Throughout my life, Southwest Washington has always been a stable, union-friendly Democratic bastion. In fact, this has been true since the re-alignment of politics in Washington after the 1932 election. Before the Roosevelt wave election in 1932, Washington was a Republican supermajority state. Democrats in 1932 swept the table and reestablished a new balance of power. Even after the parties again realigned in the late 1980s (King County voted for Reagan twice!), Southwest Washington Democrats held onto a seemingly genetic stranglehold on legislative and countywide seats in Grays Harbor, Pacific, and other Southwest communities. 

Obviously, since the 1980s it became plenty obvious to point out a Democrat from South Bend was not the same kind of Democrat from South Seattle.
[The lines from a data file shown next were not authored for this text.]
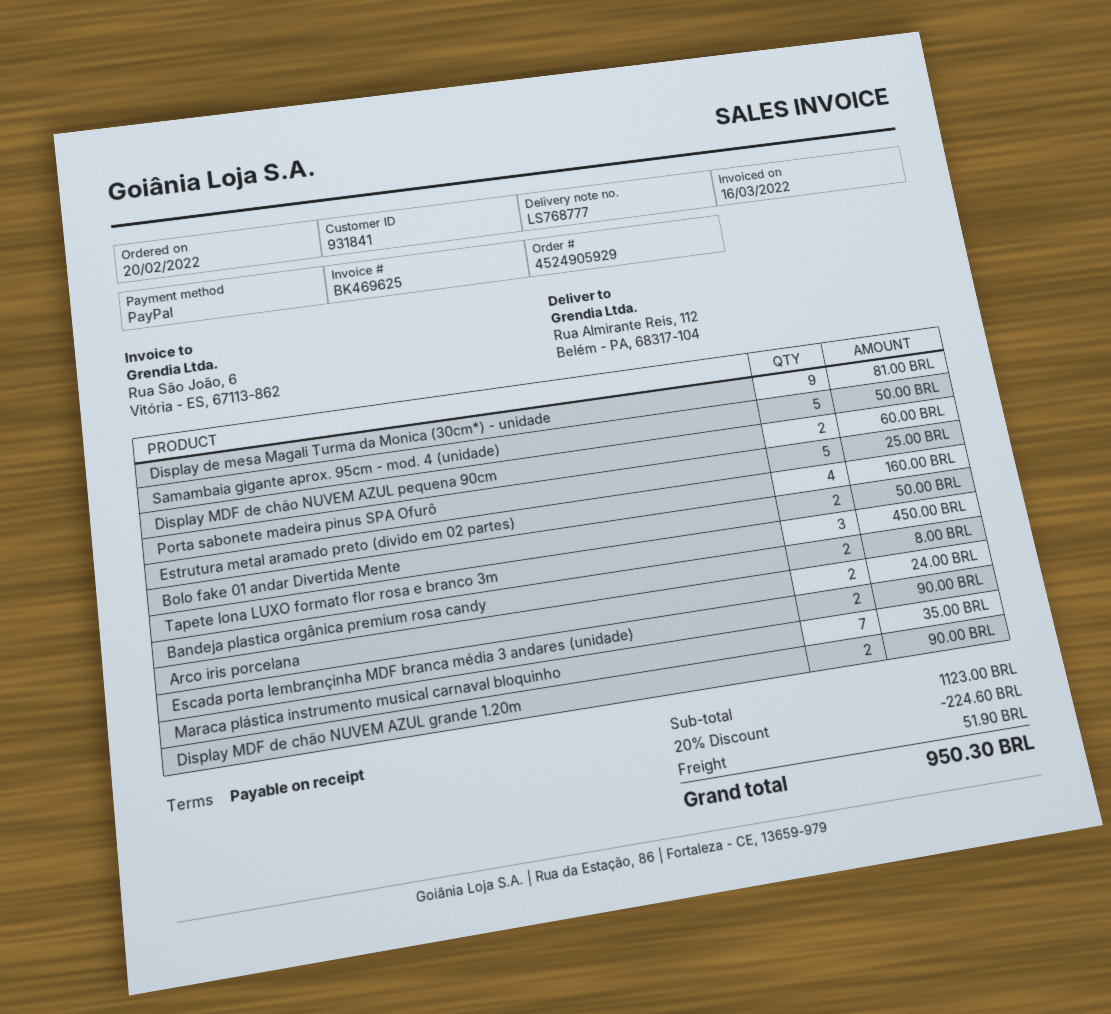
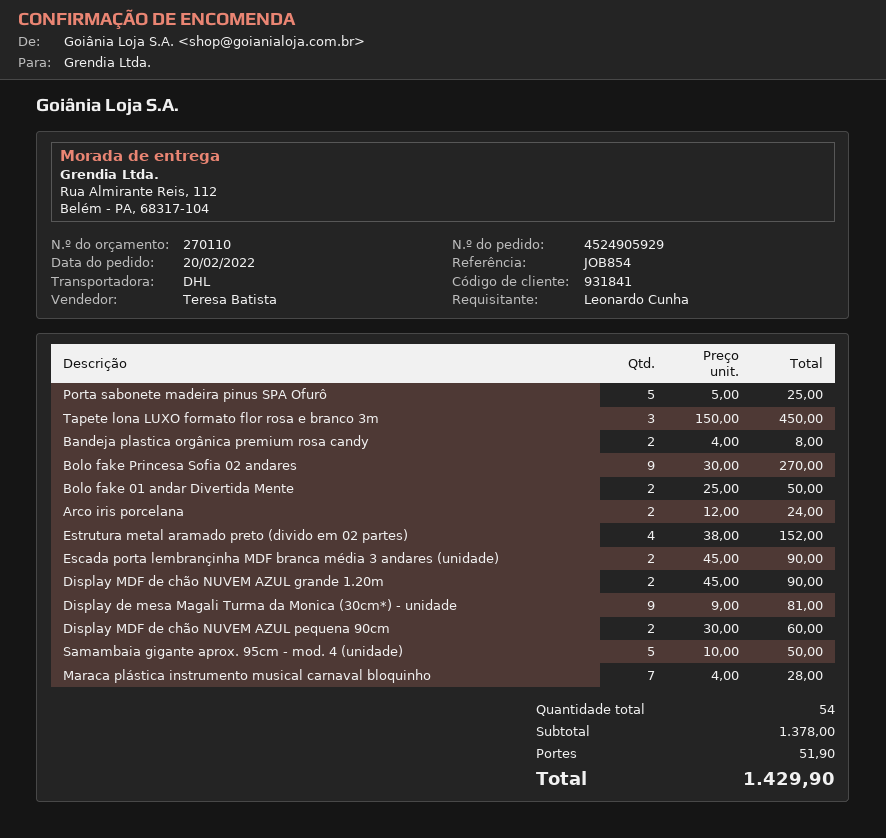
Estrutura metal aramado preto (divido em 02 partes): 4 for 160.00 -> 4 for 152.00
Maraca plástica instrumento musical carnaval bloquinho: 7 for 35.00 -> 7 for 28.00
Bolo fake Princesa Sofia 02 andares: none -> 9 for 270.00
subtotal: 1123.00 -> 1378.00
discount: 20% = 224.60 -> none
total: 950.30 -> 1429.90

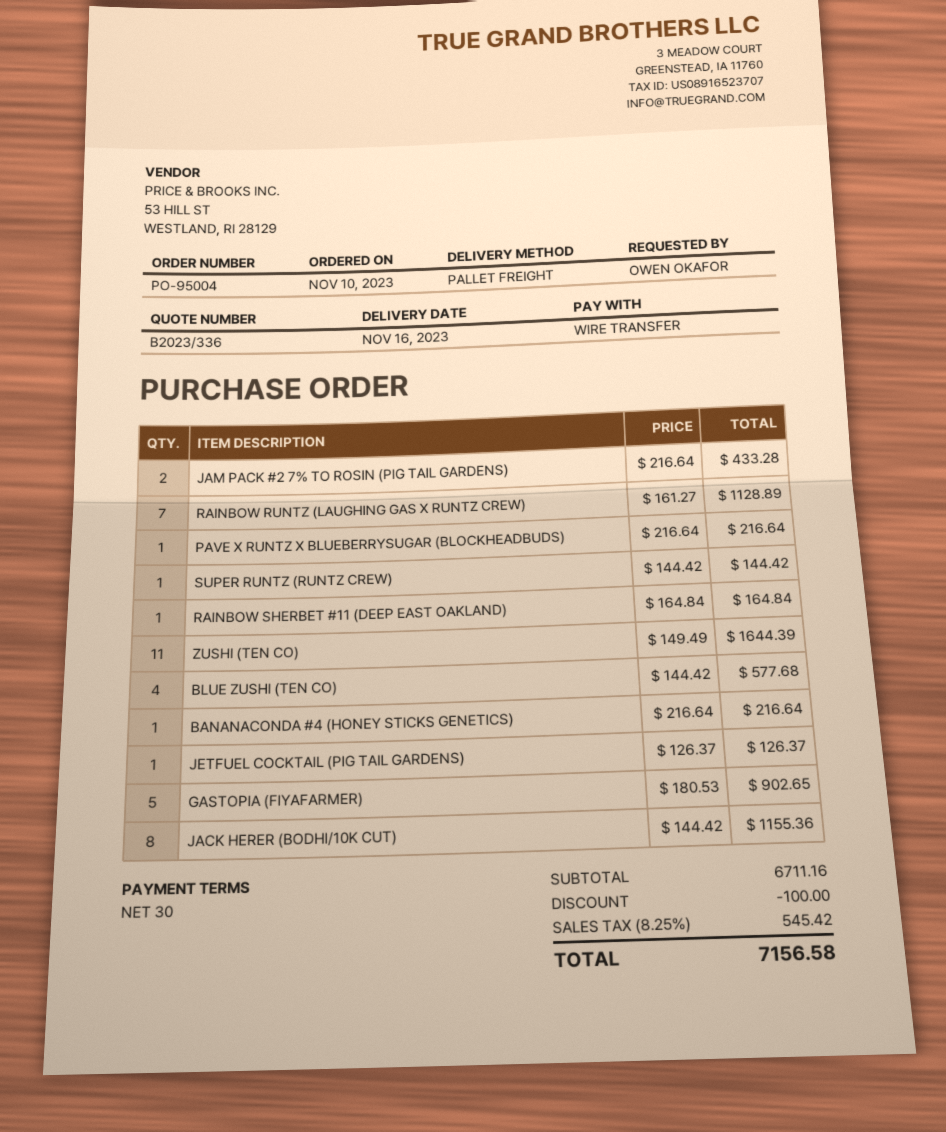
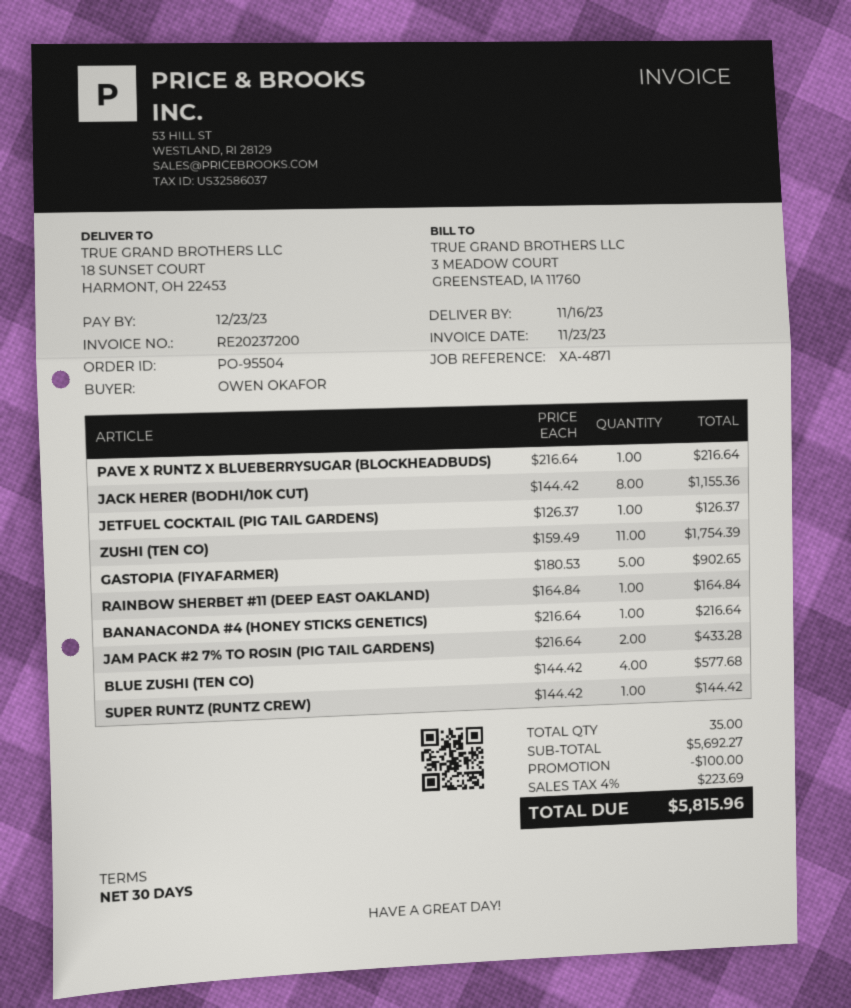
order number: PO-95004 -> PO-95504
RAINBOW RUNTZ (LAUGHING GAS X RUNTZ CREW): 7 x 161.27 = 1128.89 -> none
ZUSHI (TEN CO): 11 x 149.49 = 1644.39 -> 11 x 159.49 = 1754.39
subtotal: 6711.16 -> 5692.27
tax: 8.25% = 545.42 -> 4% = 223.69
total: 7156.58 -> 5815.96

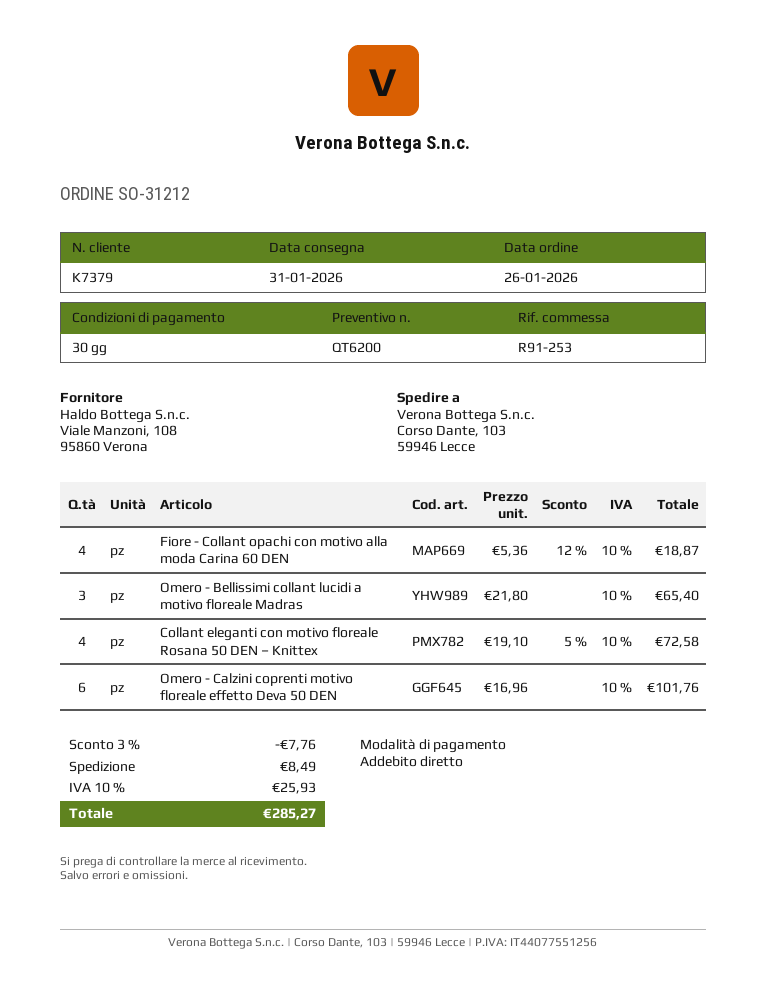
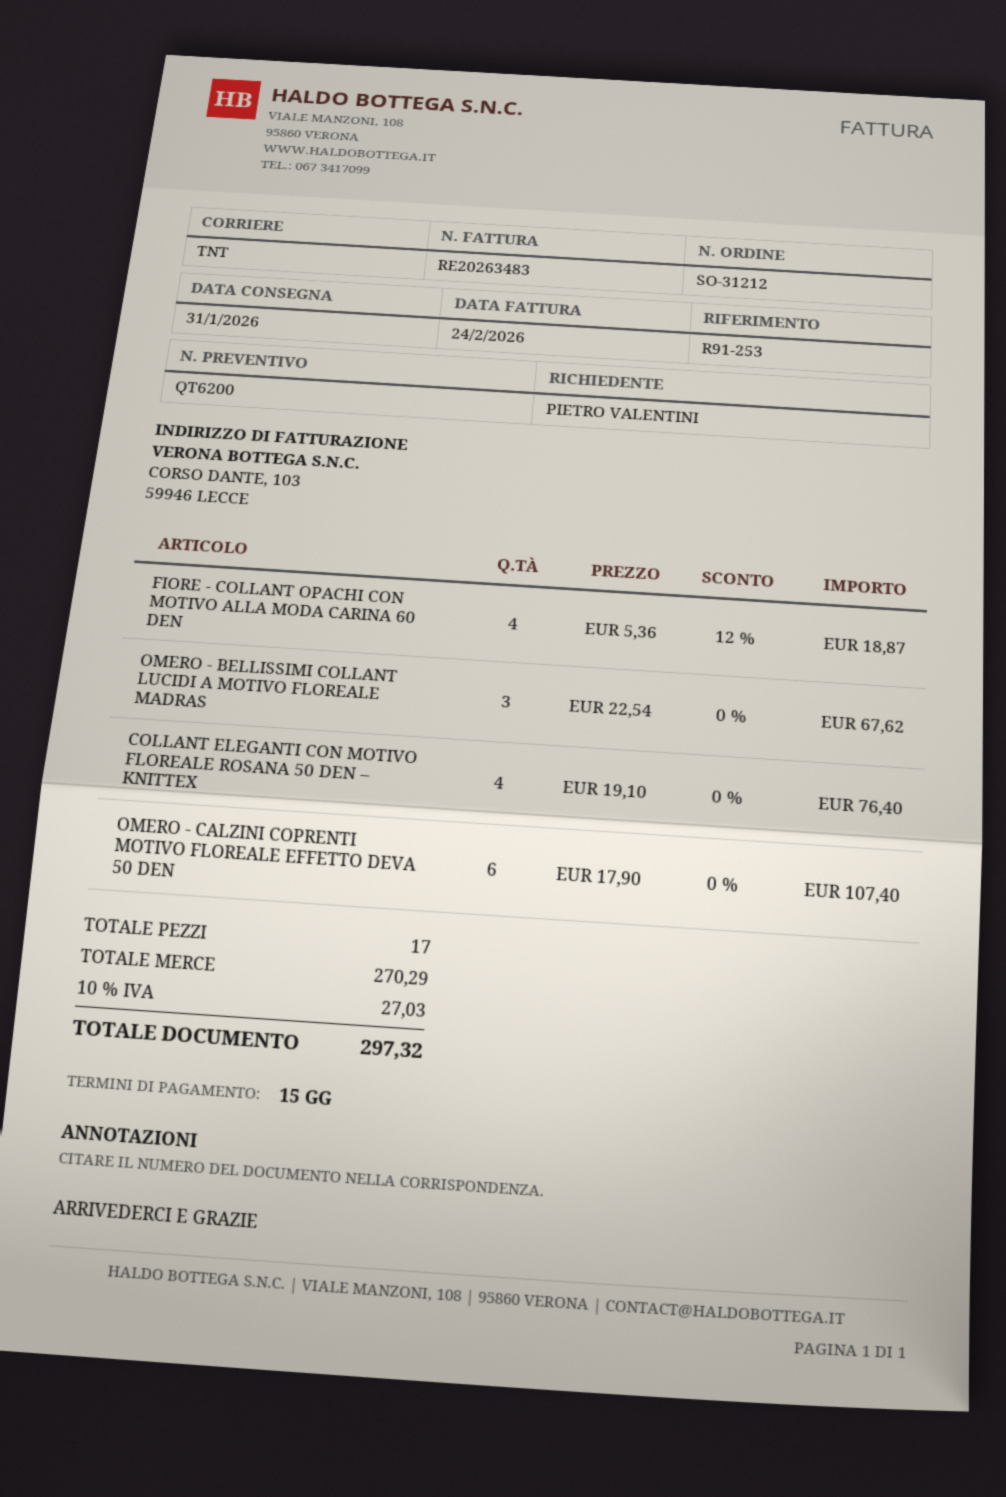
payment terms: 30 days -> 15 days
Omero - Bellissimi collant lucidi a motivo floreale Madras: 3 x 21.80 = 65.40 -> 3 x 22.54 = 67.62
Collant eleganti con motivo floreale Rosana 50 DEN – Knittex: 4 x 19.10 - 5% = 72.58 -> 4 x 19.10 = 76.40
Omero - Calzini coprenti motivo floreale effetto Deva 50 DEN: 6 x 16.96 = 101.76 -> 6 x 17.90 = 107.40
discount: 3% = 7.76 -> none
shipping: 8.49 -> none
tax: 10% = 25.93 -> 10% = 27.03
total: 285.27 -> 297.32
But the big Democratic Party tent was big enough to keep the Coastal Caucus happy and on the team.

The taste of the coastal voters seemed to change in recent years with less than stellar returns for top ticket Democrats. The election of Rep. Jim Walsh and how well Trump did the same year in Southwest Washington indicates that in a decade or so we'll be talking about how the region re-aligned, yet again.

After reading Red Coast, I'm not sure if this is a re-alignment or the end of an 80-year truce or a tapping into of a strong political tradition in the region. The echos between current conservative politics and the chapter on Rep. Albert Johnson are strong. Rep. Johnson served in the 3rd Congressional District for almost two decades and was a direct product of the anti-radical movement in Southwest Washington described in The Red Coast. While anti-radicalism is the second fiddle nemesis in The Red Coast, it seems to be the more lasting phenomenon worth studying. I don't want to spoil the book, but the Wobblies did not win.

Johnson's primary legacy was anti-immigrant politics and actual anti-immigrant legislation. I need to do more work on this, but there seems to be a direct tie-in from Johnson's political work to the specific Oregon brand of "Free Soil" politics that birthed the black exclusion laws. But that is for another day.

Johnson's anti-immigrant politics dove-tailed with the homegrown anti-radicalism in his district because Wobbly and Socialist politics largely rotated around ethnic lines. The socialist camps and community halls were also largely Norweigian cultural centers.

So, this brings us back to today in the post-2016 Southwest Washington. It may be too early to tell, but despite Washington being a safe state for Democrats statewide, we may see the cementing of a new conservative alignment in Southwest Washington this November. In fact, if Democrats can run the table everywhere else, but Republicans can keep the seats they've already won and possibly pick off an incumbent, I'd say that shift has happened. Also, I don't think its too much to say that the energy at the top of the ticket in 2016 and 2020, with barely hidden anti-immigrant sentiment, is one of the reasons why. 

There is a lot more to the regional political identity in Southwest Washington (and the broader Pacific Northwest) than anti-immigration politics.  But reading The Red Coast reminds us that this isn't a new evolution, but rather a part of the DNA that is just now finding new emphasis again.

I bought my copy at Browsers Books downtown. You should buy a copy locally as well.